Painel debateu a gestão e os resultados do EAD no país

O GEduc 2018, evento realizado pela Humus para debater gestão educacional, abriu as portas quinta-feira (22) para um debate sobre a eficácia do EAD como plataforma de ensino no 1ºFórum de Gestão no Ensino a Distância. O encontro foi presidido por Luciano Satheler, reitor do Centro Universitário Metodista Izabela Hendrix e diretor de ética e qualidade da Associação Brasileira de Educação a Distância (Abed).

O destaque ficou por conta do painel “Quais são as evidências que caracterizam a efetividade do EAD e o sucesso dos alunos?”, que contou com a participação de Josiane Tonellotto, reitora do EAD da Laureate Brasil. A educadora trouxe dados para mostrar a evolução da modalidade e avanço de seus resultados nas avaliações de desempenho no Brasil.

A educadora ressaltou a falta de agilidade na regulamentação da modalidade, que só aconteceu em 2005, nove anos após a sua aprovação pelo Ministério da Educação (MEC).  Josiane também apresentou a classificação do EAD, destacando como um modelo aderido na maioria por mulheres e pessoas acima dos 30 anos.

No entanto, no que diz respeito às novas matrículas há um equilíbrio maior entre mulheres e homens (61% e 39%) e também uma adesão dos mais jovens, em sua maioria de 18 a 24 anos. A mudança mostra uma tendência de maior distribuição, que vem acompanhada de uma modificação dos cursos. “Nós temos que ter um EAD que seja atraente para os mais velhos e para os mais jovens”, explicou a reitora do EAD da Laureate Brasil.

Josiane Tonellotto também aproveitou para apontar os bons resultados quem vem sendo alcançados pelos cursos de EAD. De acordo com dados do Enade, os cursos de EAD têm uma porcentagem maior de notas 3, 4 e 5 no CPC (Conceito Preliminar do Curso), do que os cursos presenciais. “A qualidade do EAD depende muito mais da instituição que o faz do que da modalidade.

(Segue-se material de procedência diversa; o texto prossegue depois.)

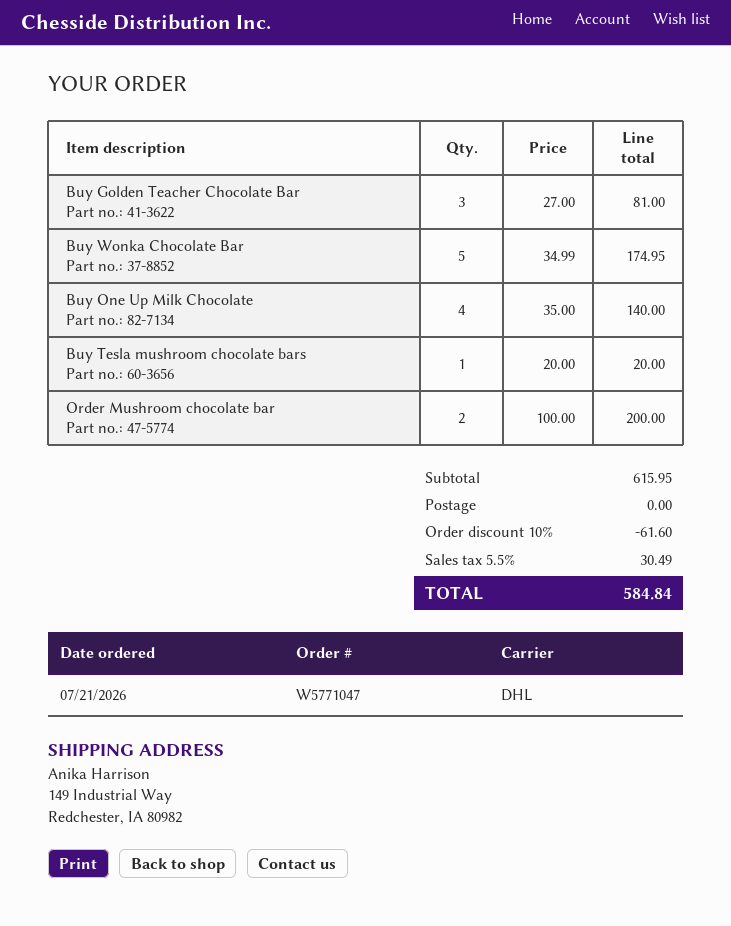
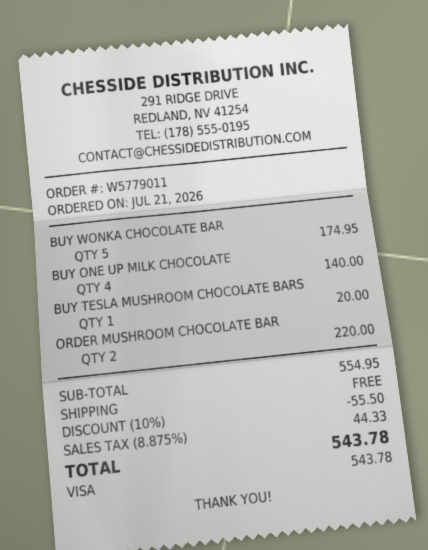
order number: W5771047 -> W5779011
Buy Golden Teacher Chocolate Bar: 3 for 81.00 -> none
Order Mushroom chocolate bar: 2 for 200.00 -> 2 for 220.00
subtotal: 615.95 -> 554.95
discount: 10% = 61.60 -> 10% = 55.50
tax: 5.5% = 30.49 -> 8.875% = 44.33
total: 584.84 -> 543.78

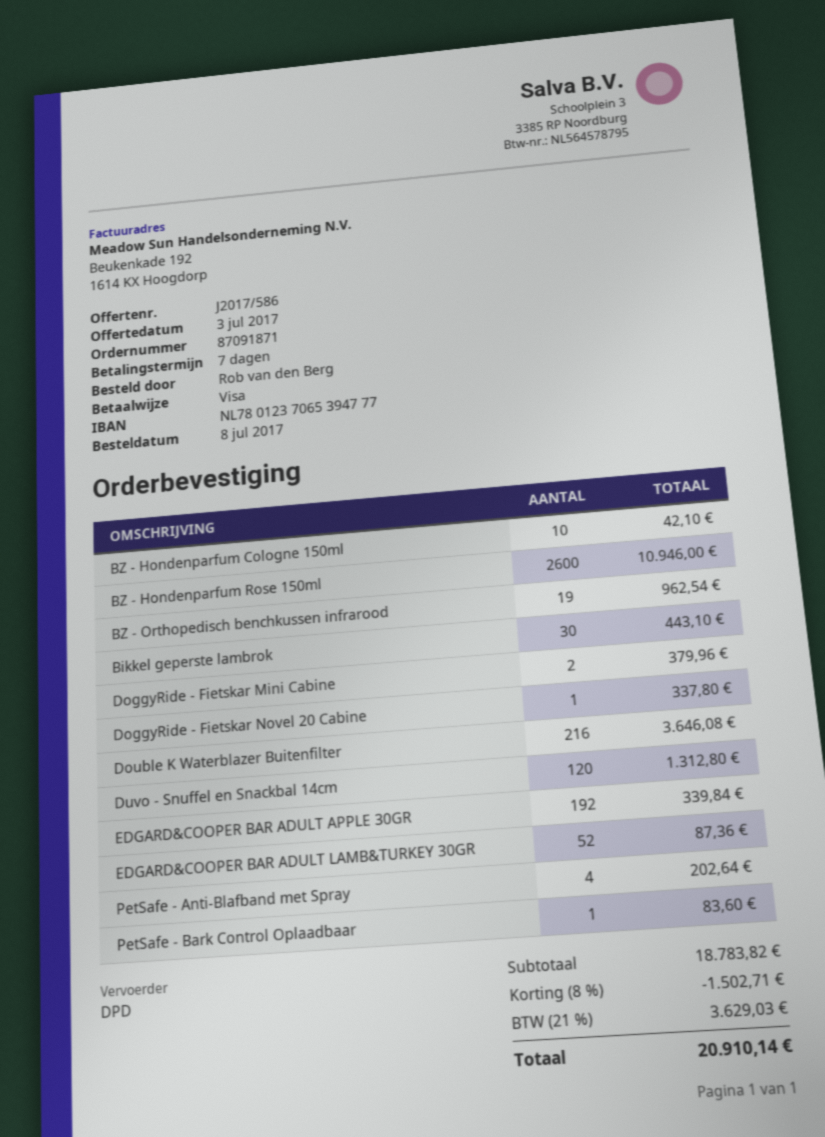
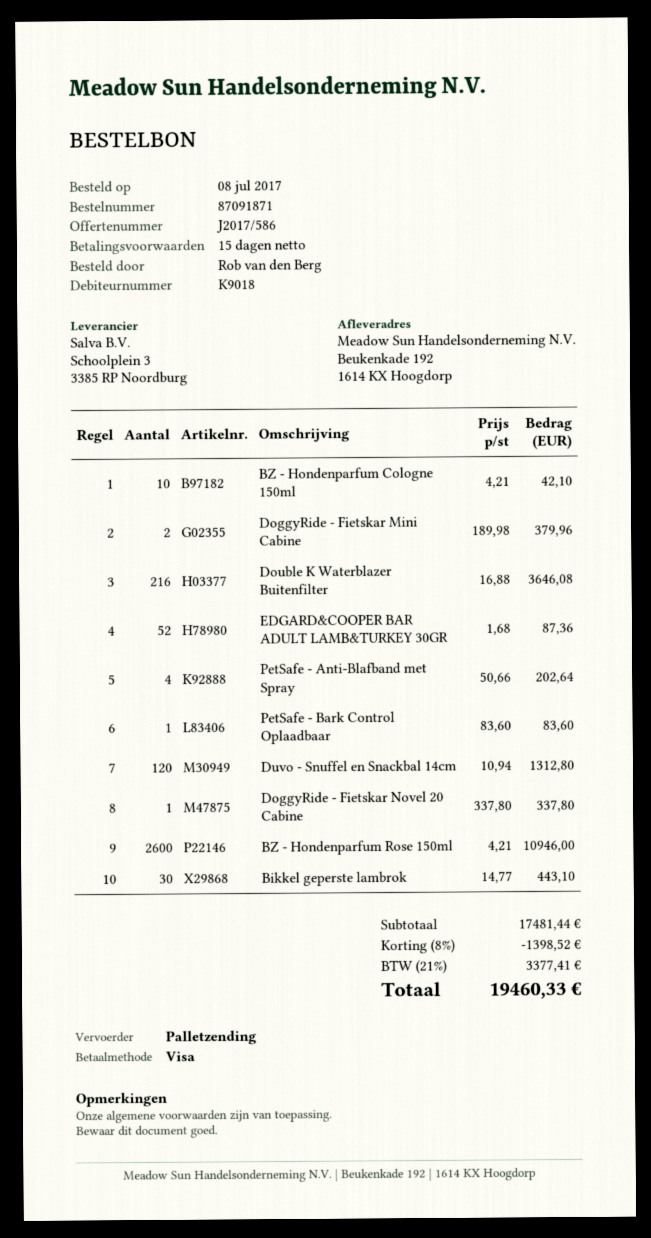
payment terms: 7 days -> 15 days
shipping method: DPD -> pallet freight
BZ - Orthopedisch benchkussen infrarood: 19 for 962.54 -> none
EDGARD&COOPER BAR ADULT APPLE 30GR: 192 for 339.84 -> none
subtotal: 18783.82 -> 17481.44
discount: 8% = 1502.71 -> 8% = 1398.52
tax: 21% = 3629.03 -> 21% = 3377.41
total: 20910.14 -> 19460.33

A questão não é o EAD ou presencial, mas a qualidade da educação superior”, salientou.

 

EAD e presencial sem diferenças

Roberto Paes, do Grupo Estácio, destacou a importância de um bom gerenciamento os cursos de EAD

O diretor de Tecnologias Educacionais do Grupo Estácio, Roberto Paes, que também participou do painel do GEduc 2018, falou sobre a importância de adotar um modelo em que o aluno do presencial e do EAD tenham uma formação semelhante, com o mesmo nível de conhecimento.

Paes destaca que esta linha de pensamento foi o que garantiu à Estácio um modelo de EAD bem sucedido. “Criou-se um modelo de gestão no qual a transição entre o presencial e o EAD era possível, por se tratara de cursos exatamente iguais. É necessário entender que o projeto pedagógico é igual, o que muda é formato de transmissão”, conta Paes.

O diretor também atentou para a importância de criar tecnologias e ferramentas para ajudar no gerenciamento dos modelos educacionais. No caso da Estácio foram quatro, SGC, BdQ, SAVA e ADAPTA, cada uma responsável por um processo dentro da gestão educacional.

“Construímos várias tecnologias e ferramentas para organizar o ensino EAD. Usamos para criar planos de aulas, para fazer arquitetura da informação entre outras coisas. No nosso projeto pedagógico existe uma convergência de meios. Se quisermos trazer uma nova tecnologia para se integrar a este sistema é possível”, ressaltou.